TRY IT: Copy every entry exactly, but skip the pictures.

[Records contained in a dataset]
++++++++
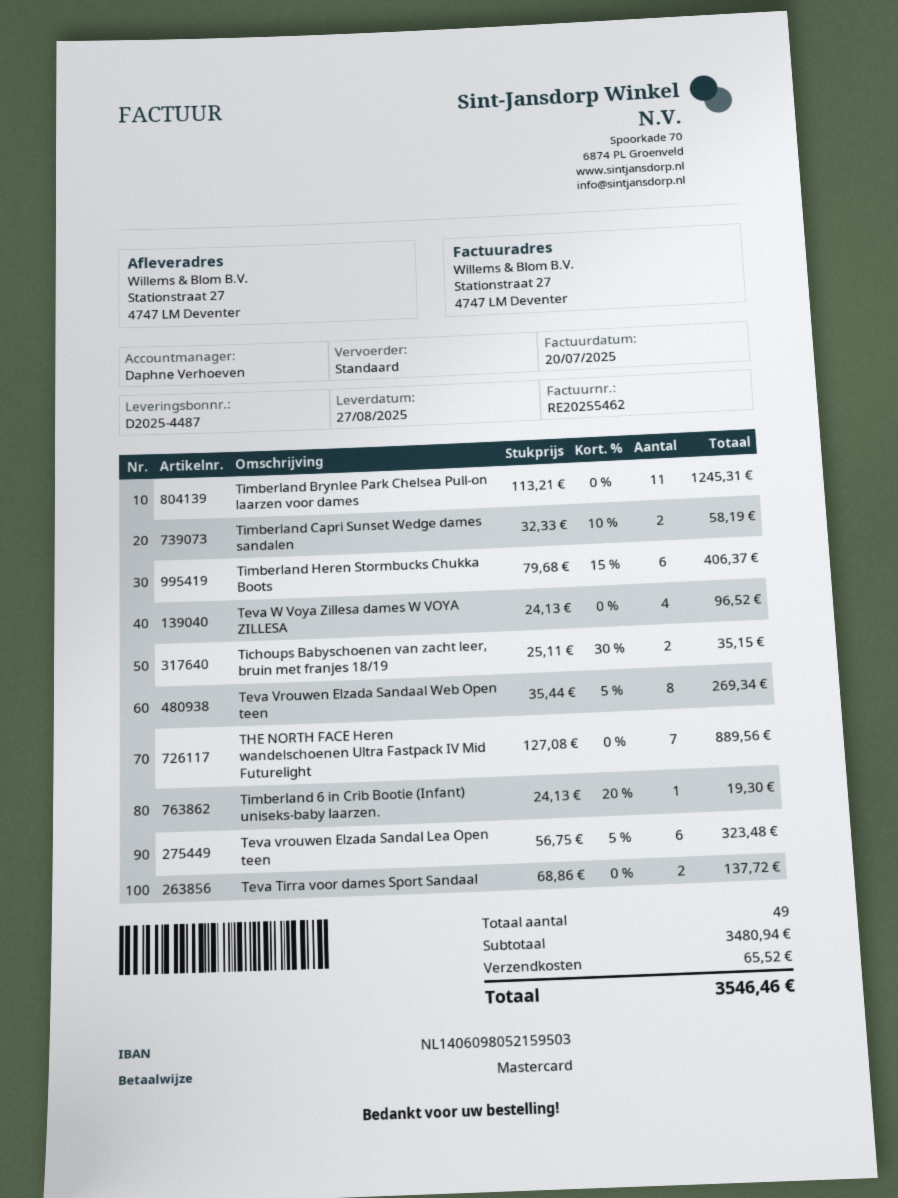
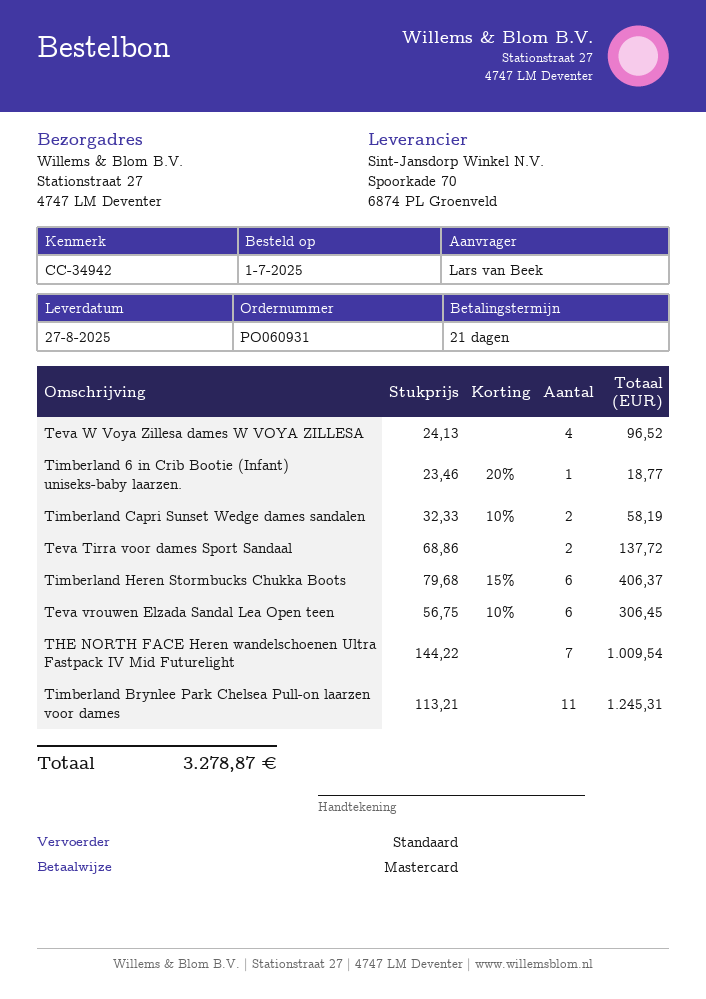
Tichoups Babyschoenen van zacht leer, bruin met franjes 18/19: 2 x 25.11 - 30% = 35.15 -> none
Teva Vrouwen Elzada Sandaal Web Open teen: 8 x 35.44 - 5% = 269.34 -> none
THE NORTH FACE Heren wandelschoenen Ultra Fastpack IV Mid Futurelight: 7 x 127.08 = 889.56 -> 7 x 144.22 = 1009.54
Timberland 6 in Crib Bootie (Infant) uniseks-baby laarzen.: 1 x 24.13 - 20% = 19.30 -> 1 x 23.46 - 20% = 18.77
Teva vrouwen Elzada Sandal Lea Open teen: 6 x 56.75 - 5% = 323.48 -> 6 x 56.75 - 10% = 306.45
shipping: 65.52 -> none
total: 3546.46 -> 3278.87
++++++++
SOLUTION:
Tichoups Babyschoenen van zacht leer, bruin met franjes 18/19: 2 x 25.11 - 30% = 35.15 -> none
Teva Vrouwen Elzada Sandaal Web Open teen: 8 x 35.44 - 5% = 269.34 -> none
THE NORTH FACE Heren wandelschoenen Ultra Fastpack IV Mid Futurelight: 7 x 127.08 = 889.56 -> 7 x 144.22 = 1009.54
Timberland 6 in Crib Bootie (Infant) uniseks-baby laarzen.: 1 x 24.13 - 20% = 19.30 -> 1 x 23.46 - 20% = 18.77
Teva vrouwen Elzada Sandal Lea Open teen: 6 x 56.75 - 5% = 323.48 -> 6 x 56.75 - 10% = 306.45
shipping: 65.52 -> none
total: 3546.46 -> 3278.87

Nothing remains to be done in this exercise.